Go through the records line by line. Report how many lines contain "none", with nothing else.

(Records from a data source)
━━━━━━━━
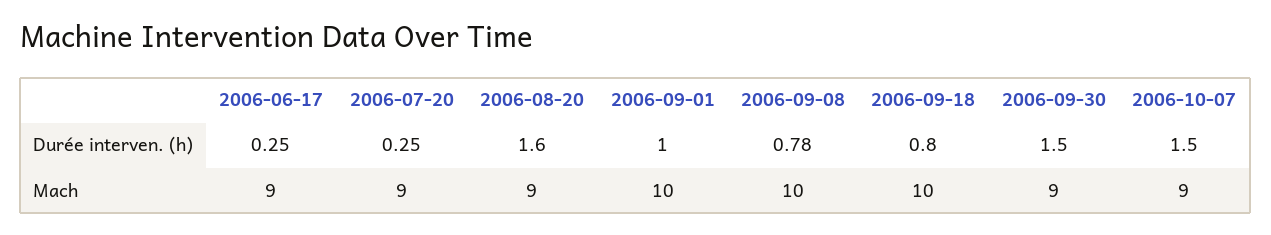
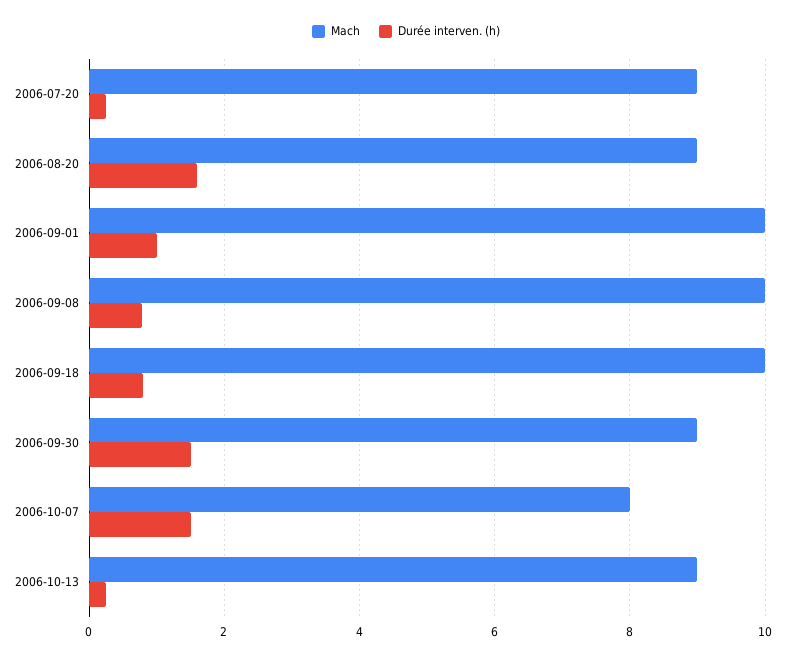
Durée interven. (h), 2006-06-17: 0.25 -> none
Mach, 2006-06-17: 9 -> none
Mach, 2006-10-07: 9 -> 8
Mach, 2006-10-13: none -> 9
Durée interven. (h), 2006-10-13: none -> 0.2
━━━━━━━━
(Answer area) 4